■ WHAT YOU SHOULD DO:
A faithful transcript of all the lines below, with no pictures, is the goal here.

■ WORKING DATA:
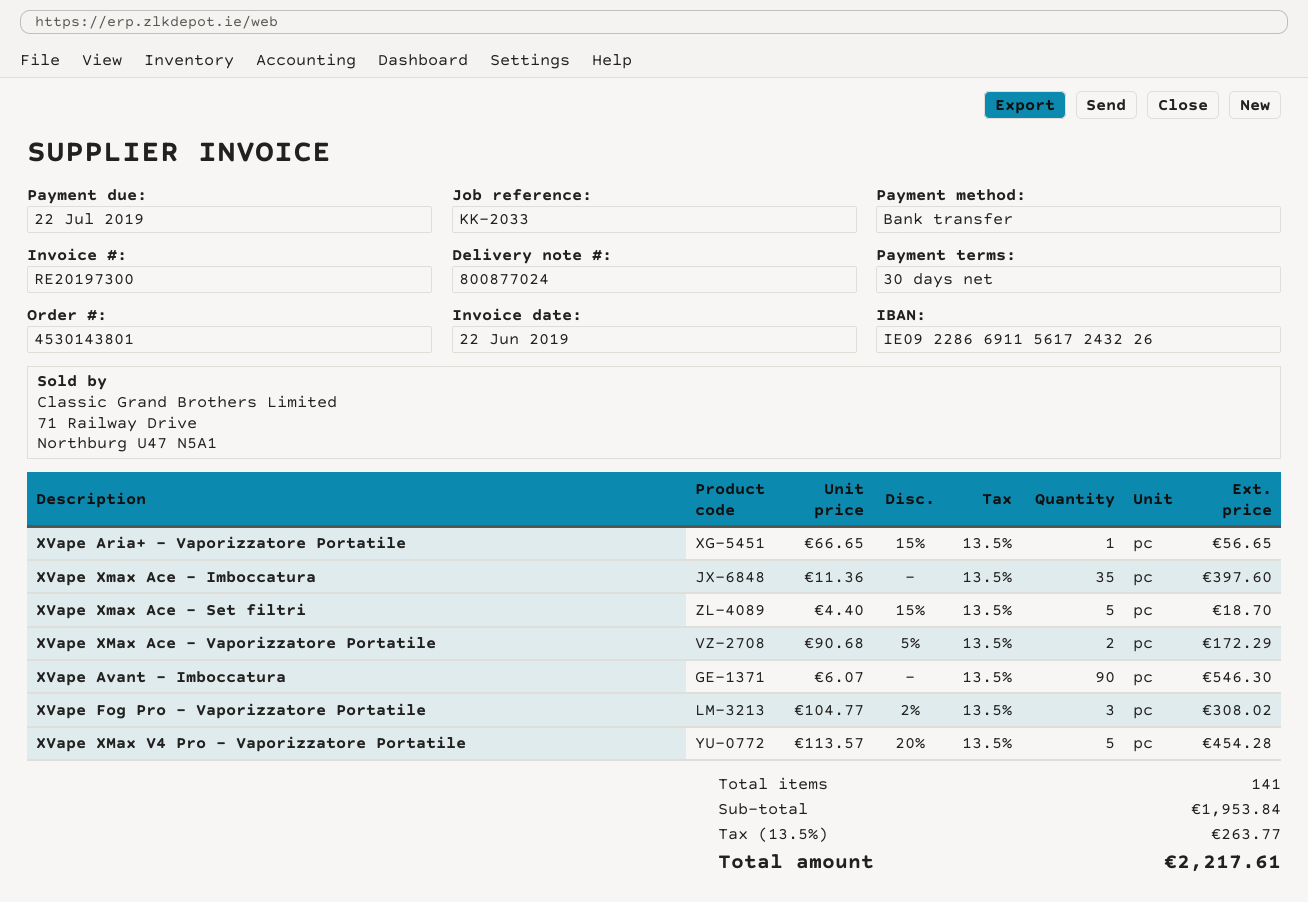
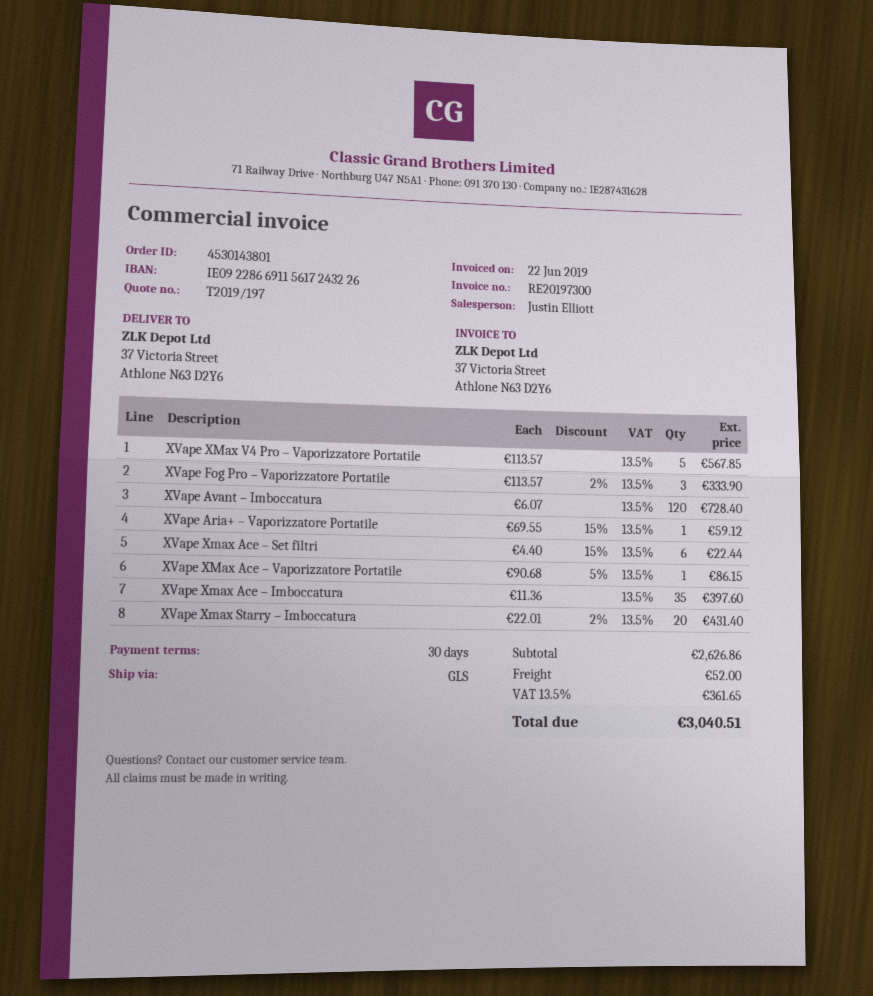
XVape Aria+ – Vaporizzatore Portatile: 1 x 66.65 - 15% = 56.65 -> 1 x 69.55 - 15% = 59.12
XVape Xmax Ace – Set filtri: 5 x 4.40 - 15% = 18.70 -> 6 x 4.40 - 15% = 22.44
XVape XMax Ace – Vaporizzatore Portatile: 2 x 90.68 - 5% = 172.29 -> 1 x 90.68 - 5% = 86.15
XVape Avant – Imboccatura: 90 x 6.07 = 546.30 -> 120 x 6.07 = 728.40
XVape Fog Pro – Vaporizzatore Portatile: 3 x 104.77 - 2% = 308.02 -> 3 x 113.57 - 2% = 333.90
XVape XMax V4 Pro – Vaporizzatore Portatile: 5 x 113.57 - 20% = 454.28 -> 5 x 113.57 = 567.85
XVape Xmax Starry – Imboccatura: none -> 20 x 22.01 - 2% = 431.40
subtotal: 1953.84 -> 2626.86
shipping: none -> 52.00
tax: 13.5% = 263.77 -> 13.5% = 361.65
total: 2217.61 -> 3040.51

■ EXERCISE RESULT:
XVape Aria+ – Vaporizzatore Portatile: 1 x 66.65 - 15% = 56.65 -> 1 x 69.55 - 15% = 59.12
XVape Xmax Ace – Set filtri: 5 x 4.40 - 15% = 18.70 -> 6 x 4.40 - 15% = 22.44
XVape XMax Ace – Vaporizzatore Portatile: 2 x 90.68 - 5% = 172.29 -> 1 x 90.68 - 5% = 86.15
XVape Avant – Imboccatura: 90 x 6.07 = 546.30 -> 120 x 6.07 = 728.40
XVape Fog Pro – Vaporizzatore Portatile: 3 x 104.77 - 2% = 308.02 -> 3 x 113.57 - 2% = 333.90
XVape XMax V4 Pro – Vaporizzatore Portatile: 5 x 113.57 - 20% = 454.28 -> 5 x 113.57 = 567.85
XVape Xmax Starry – Imboccatura: none -> 20 x 22.01 - 2% = 431.40
subtotal: 1953.84 -> 2626.86
shipping: none -> 52.00
tax: 13.5% = 263.77 -> 13.5% = 361.65
total: 2217.61 -> 3040.51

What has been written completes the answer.